Back in January 2016, when the Erie County Industrial Development Agency approved tax breaks for Gordon Restaurant Market in North Buffalo, the plan was for the store to be a wholesale supplier for restaurants and local foodservice firms, open only to people affiliated with a restaurant.

But not long after the store opened last October, Gordon shifted gears at the Elmwood Avenue store, opening it to the general public and dropping the requirement that its customers have a membership card to shop there.

The change – which IDA officials say turned the store into a retail outlet that no longer qualified for tax breaks – put Gordon and the IDA on a collision course.

Now, the IDA wants Gordon, a Michigan-based wholesale food distributor, to repay the more than $182,000 in sales tax breaks that it received through the agency's tax incentives.

At the center of the issue is the IDA's policy, backed by state law, that forbids the use of tax breaks for most types of stores, restaurants and retail establishments.

IDA officials said they approved the tax breaks for Gordon because the company's application for incentives described the business as a wholesale operation that catered to small- and mid-sized foodservice firms and restaurants. Gordon, in its application, said that less than 20 percent of the project's cost would go toward portions of the facility that were devoted to retail sales or serving customers who visited the store. That type of use made the $6.9 million project eligible for tax breaks.

But when the market opened its doors to the general public – a change that IDA officials say was done without any notification from the company – it changed the nature of the project to "100 percent retail," said Steve Weathers, the IDA's president and CEO.

"Their business model has changed," Weathers said Wednesday. "They're in violation of their agreement, so we have demanded full repayment."

Gordon collected more than $182,000 in sales tax savings through the IDA incentives during 2016. The agency has told the company that it must repay those tax breaks, along with any other sales tax incentives it received this year.

The company has since told IDA officials that it changed the business model because it miscalculated the economic environment in Buffalo and needed to expand its retail access to shore up the store's operations. The company also has argued that less than a third of the store's sales are retail in nature.

"Gordon Food Service conducts its business with integrity and opened the Buffalo store in good faith," the company said in a statement. "We are aware of ECIDA’s position and are currently reviewing our options with respect to the matters raised. We will respond in due course."

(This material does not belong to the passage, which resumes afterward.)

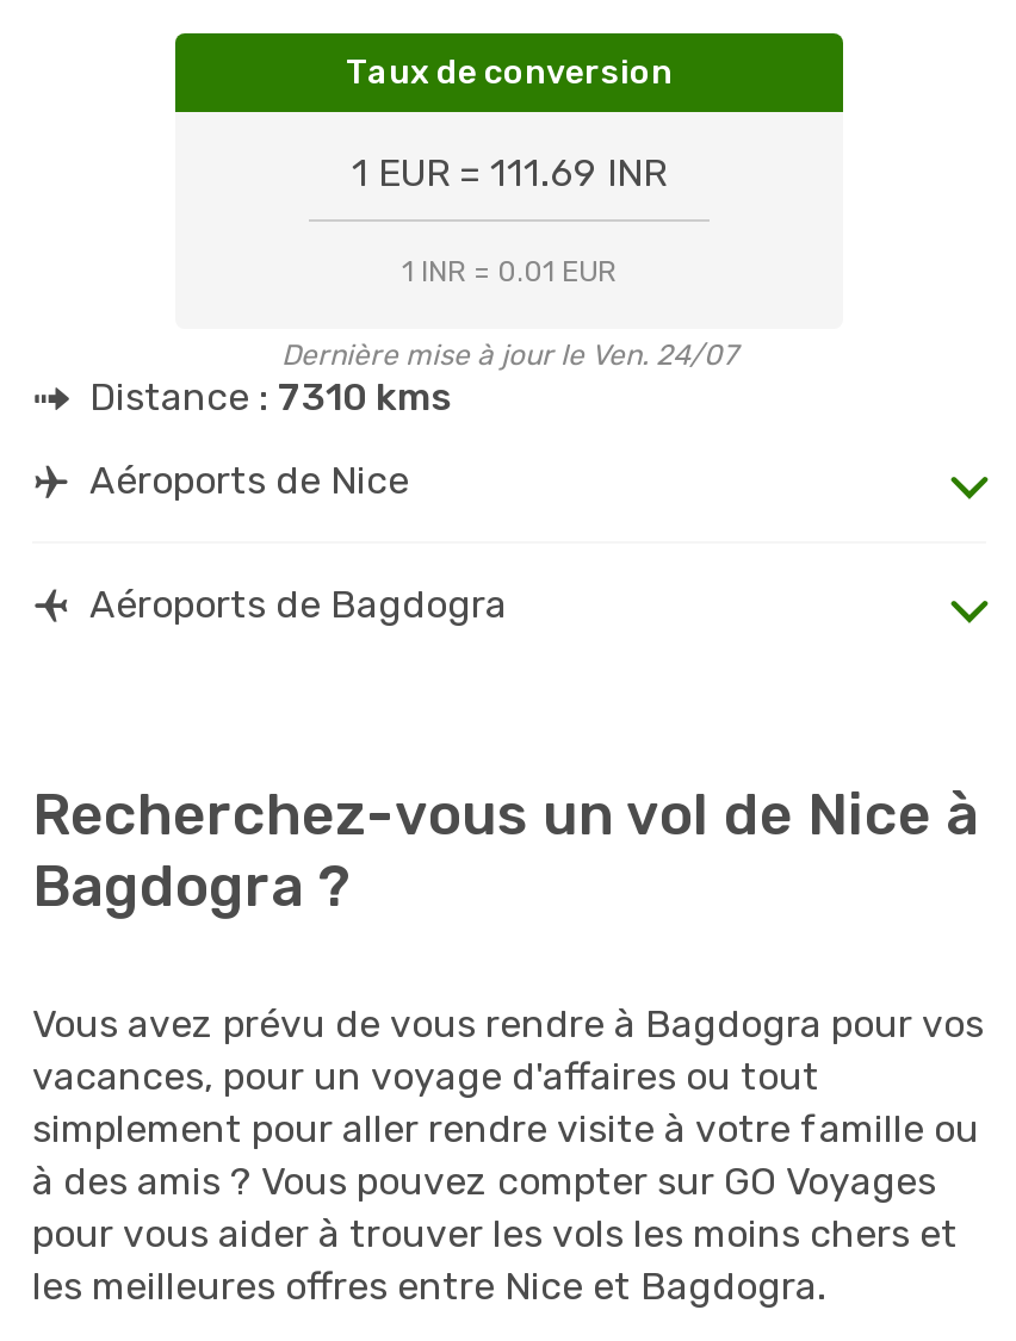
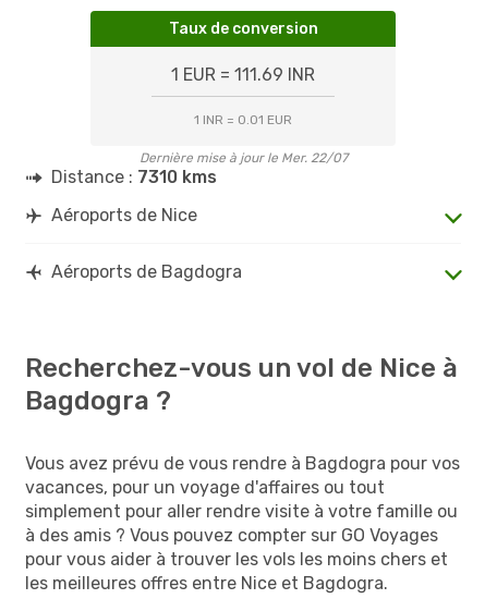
[281,338,737,371] Dernière mise à jour le Ven. 24/07 -> [139,150,347,165] Dernière mise à jour le Mer. 22/07

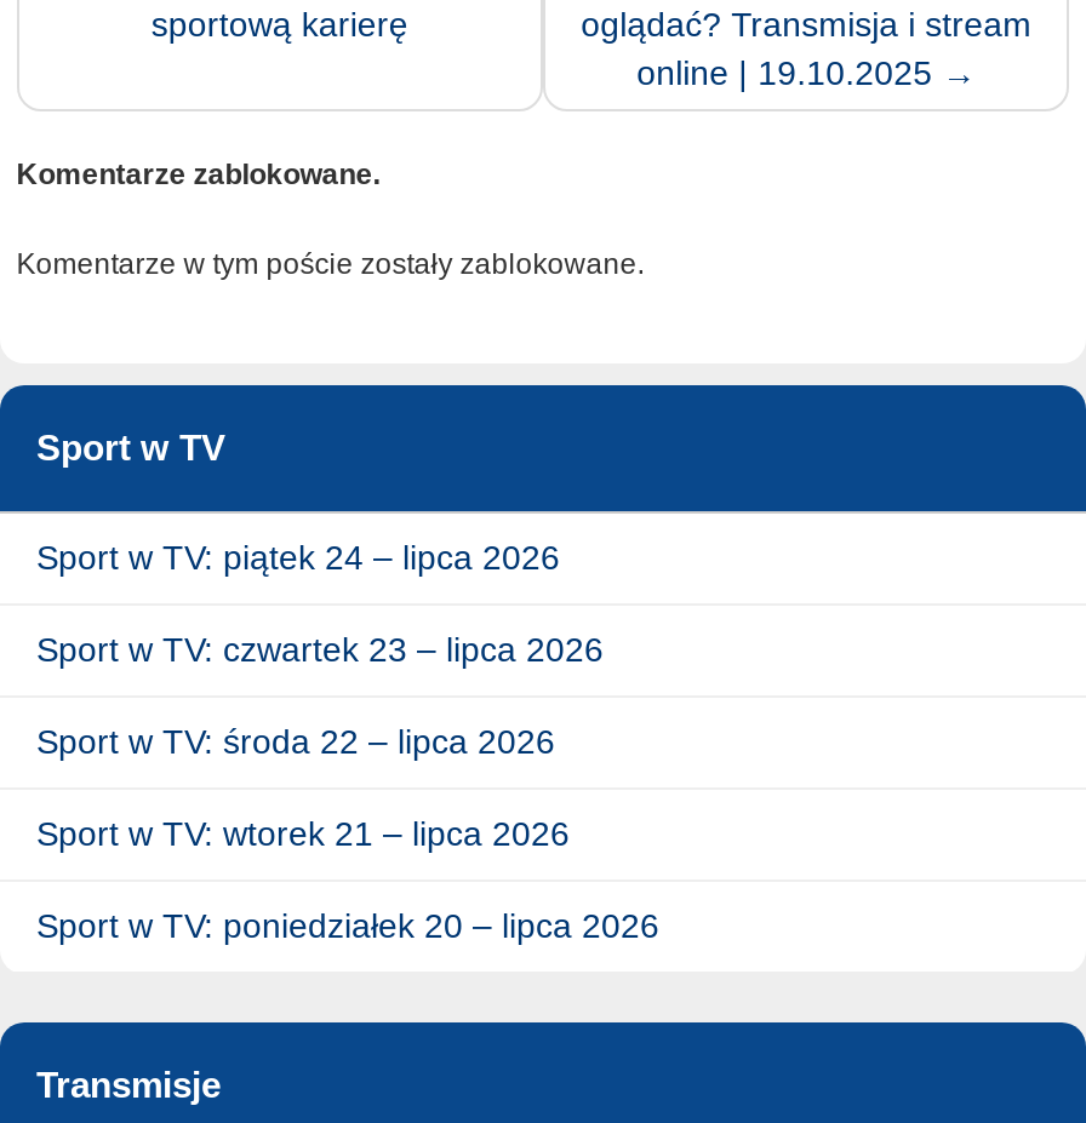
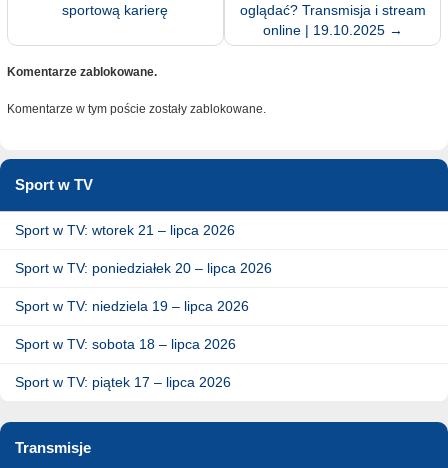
[36,537,604,760] Sport w TV: piątek 24 – lipca 2026 | Sport w TV: czwartek 23 – lipca 2026 | Sport w TV: środa 22 – lipca 2026 -> none
moved [36,814,659,944] -> [15,222,272,276]: Sport w TV: wtorek 21 – lipca 2026 | Sport w TV: poniedziałek 20 – lipca 2026
none -> [15,298,249,390] Sport w TV: niedziela 19 – lipca 2026 | Sport w TV: sobota 18 – lipca 2026 | Sport w TV: piątek 17 – lipca 2026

Weathers, however, said the sales mix is not what the state law focuses on. Instead, the law focuses on the portion of a project's total costs that are devoted to retail use, and the change in strategy now means that all of the project's costs went toward retail facilities, which makes it ineligible for tax breaks.

The IDA has demanded that Gordon repay the tax breaks by the end of the month. If it doesn't, Weathers said the agency will file a lawsuit against Gordon to recover the incentives.

IDA board members said they felt deceived by Gordon's change in strategy.

"We asked them specifically here if they were going to operate a retail store, and they said no," said Richard Lipsitz, the IDA's vice chairman.

"I was driving down the road and saw the big sign that says 'Open to the Public,' and I was shocked," said Erie County Executive Mark Poloncarz. "We're not going to be railroaded. We're not going to be lied to."